[Doc] highlight some features as experimental (#2152)

jingxu10 · tye1 · zhuhong61 · web-flow · commit 2798b43e27f6 · 2023-01-07T18:25:55.000+08:00
* generic python
* Update feature list in release note
* fine tune, add experimental to horovod, simple trace and profiler_legacy
* Update CPU part in release note
* add cpu to OS matrix
* DDP doc: Add torch-ccl source build command for cpu (#2159)

---------

Co-authored-by: Ye Ting &lt;ting.ye@intel.com&gt;
Co-authored-by: zhuhong61 &lt;95205772+zhuhong61@users.noreply.github.com&gt;
diff --git a/.gitignore b/.gitignore
@@ -126,6 +126,7 @@ build_ios
 .build_release/*
 distribute/*
 dist/
+docs/_build/
 *.testbin
 *.bin
 cmake_build
diff --git a/docs/tutorials/features.rst b/docs/tutorials/features.rst
@@ -66,9 +66,9 @@ On Intel® GPUs, quantization usages follow PyTorch default quantization APIs. C
 Distributed Training
 --------------------
 
-To meet demands of large scale model training over multiple devices, distributed training on Intel® GPUs and CPUs are supported.
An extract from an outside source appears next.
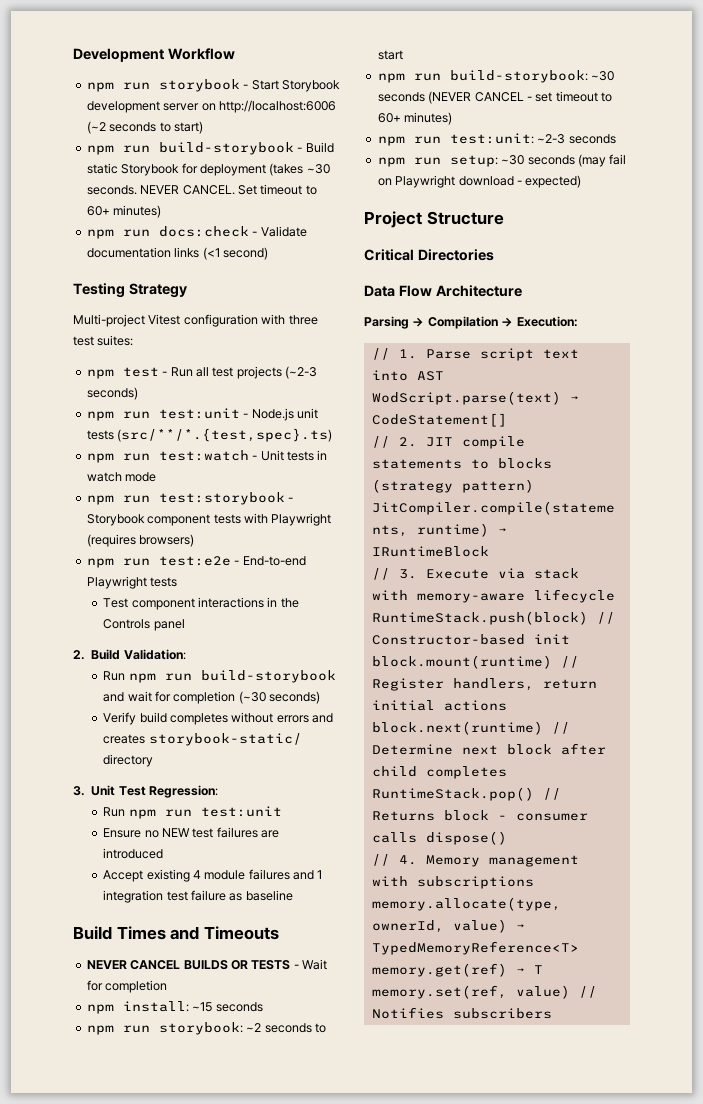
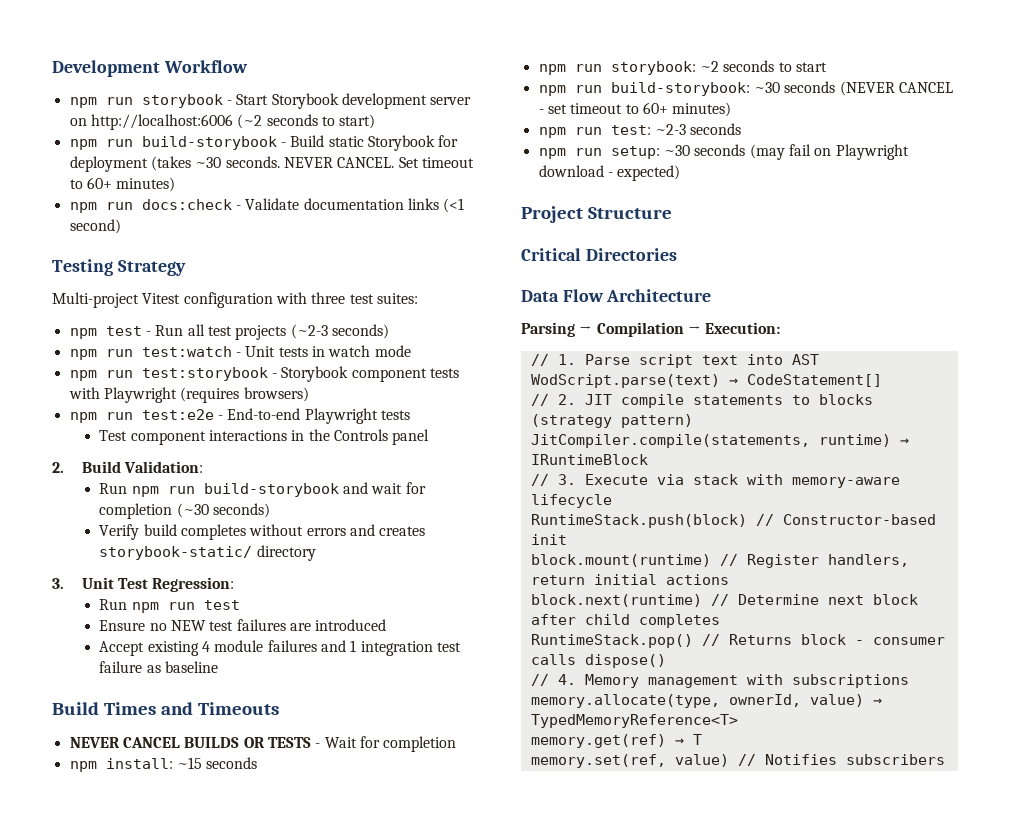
- npm run test:unit - Node.js unit tests (src/**/*.{test,spec}.ts)
- Run npm run test:unit
+ Run npm run test
- npm run test:unit: ~2-3 seconds
+ npm run test: ~2-3 seconds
Two alternative methodologies are available. Users can choose either to use PyTorch native distributed training module, `Distributed Data Parallel (DDP) <https://pytorch.org/docs/stable/notes/ddp.html>`_, with `Intel® oneAPI Collective Communications Library (oneCCL) <https://www.intel.com/content/www/us/en/developer/tools/oneapi/oneccl.html>`_ support via `Intel® oneCCL Bindings for PyTorch (formerly known as torch_ccl) <https://github.com/intel/torch-ccl>`_ or use Horovod with `Intel® oneAPI Collective Communications Library (oneCCL) <https://www.intel.com/content/www/us/en/developer/tools/oneapi/oneccl.html>`_ support.
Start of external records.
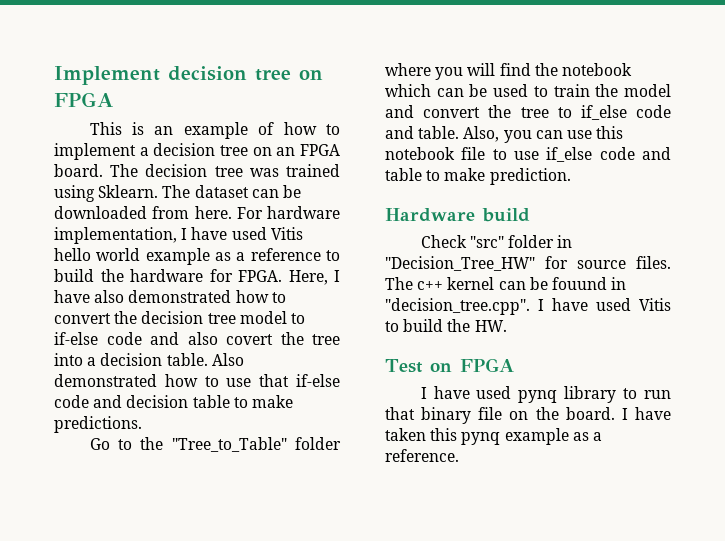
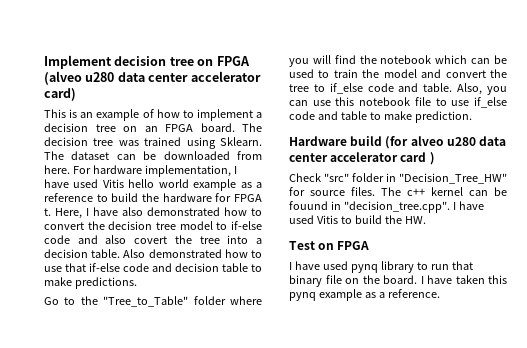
- Implement decision tree on FPGA
+ Implement decision tree on FPGA (alveo u280 data center accelerator card)
- For hardware implementation, I have used Vitis hello world example as a reference to build the hardware for FPGA.
+ For hardware implementation, I have used Vitis hello world example as a reference to build the hardware for FPGA t.
- Hardware build
+ Hardware build (for alveo u280 data center accelerator card )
+To meet demands of large scale model training over multiple devices, distributed training on Intel® GPUs and CPUs are supported. Two alternative methodologies are available. Users can choose either to use PyTorch native distributed training module, `Distributed Data Parallel (DDP) <https://pytorch.org/docs/stable/notes/ddp.html>`_, with `Intel® oneAPI Collective Communications Library (oneCCL) <https://www.intel.com/content/www/us/en/developer/tools/oneapi/oneccl.html>`_ support via `Intel® oneCCL Bindings for PyTorch (formerly known as torch_ccl) <https://github.com/intel/torch-ccl>`_ or use Horovod with `Intel® oneAPI Collective Communications Library (oneCCL) <https://www.intel.com/content/www/us/en/developer/tools/oneapi/oneccl.html>`_ support (Experimental).
 
-For more detailed information, check `DDP <features/DDP.md>`_ and `Horovod <features/horovod.md>`_.
+For more detailed information, check `DDP <features/DDP.md>`_ and `Horovod (Experimental) <features/horovod.md>`_.
 
 .. toctree::
    :hidden:
@@ -122,8 +122,8 @@ For more detailed information, check `Advanced Configuration <features/advanced_
    features/advanced_configuration
 
 
-Legacy Profiler Tool
---------------------
+Legacy Profiler Tool (Experimental)
+-----------------------------------
 
 The legacy profiler tool is an extension of PyTorch* legacy profiler for profiling operators' overhead on XPU devices. With this tool, users can get the information in many fields of the run models or code scripts. User should build Intel® Extension for PyTorch* with profiler support as default and enable this tool by a `with` statement before the code segment.
 
@@ -135,8 +135,8 @@ For more detailed information, check `Legacy Profiler Tool <features/profiler_le
 
    features/profiler_legacy
 
-Simple Trace Tool
------------------
+Simple Trace Tool (Experimental)
+--------------------------------
 
 Simple Trace is a built-in debugging tool that lets you control printing out the call stack for a piece of code. Once enabled, it can automatically print out verbose messages of called operators in a stack format with indenting to distinguish the context. 
 
diff --git a/docs/tutorials/features/DDP.md b/docs/tutorials/features/DDP.md
@@ -1,14 +1,15 @@
-# DistributedDataParallel (DDP)
+DistributedDataParallel (DDP)
+=============================
 
 ## Introduction
 
 `DistributedDataParallel (DDP)` is a PyTorch\* module that implements multi-process data parallelism across multiple GPUs and machines. With DDP, the model is replicated on every process, and each model replica is fed a different set of input data samples. DDP enables overlapping between gradient communication and gradient computations to speed up training. Please refer to [DDP Tutorial](https://pytorch.org/tutorials/intermediate/ddp_tutorial.html) for an introduction to DDP.
 
-The PyTorch `Collective Communication (c10d)` library supports communication across processes. To run DDP on XPU, we use Intel® oneCCL Bindings for Pytorch\* (formerly known as torch-ccl) to implement the PyTorch c10d ProcessGroup API (https://github.com/intel/torch-ccl). It holds PyTorch bindings maintained by Intel for the Intel® oneAPI Collective Communications Library\* (oneCCL), a library for efficient distributed deep learning training implementing such collectives as `allreduce`, `allgather`, and `alltoall`. Refer to [oneCCL Github page](https://github.com/oneapi-src/oneCCL) for more information about oneCCL.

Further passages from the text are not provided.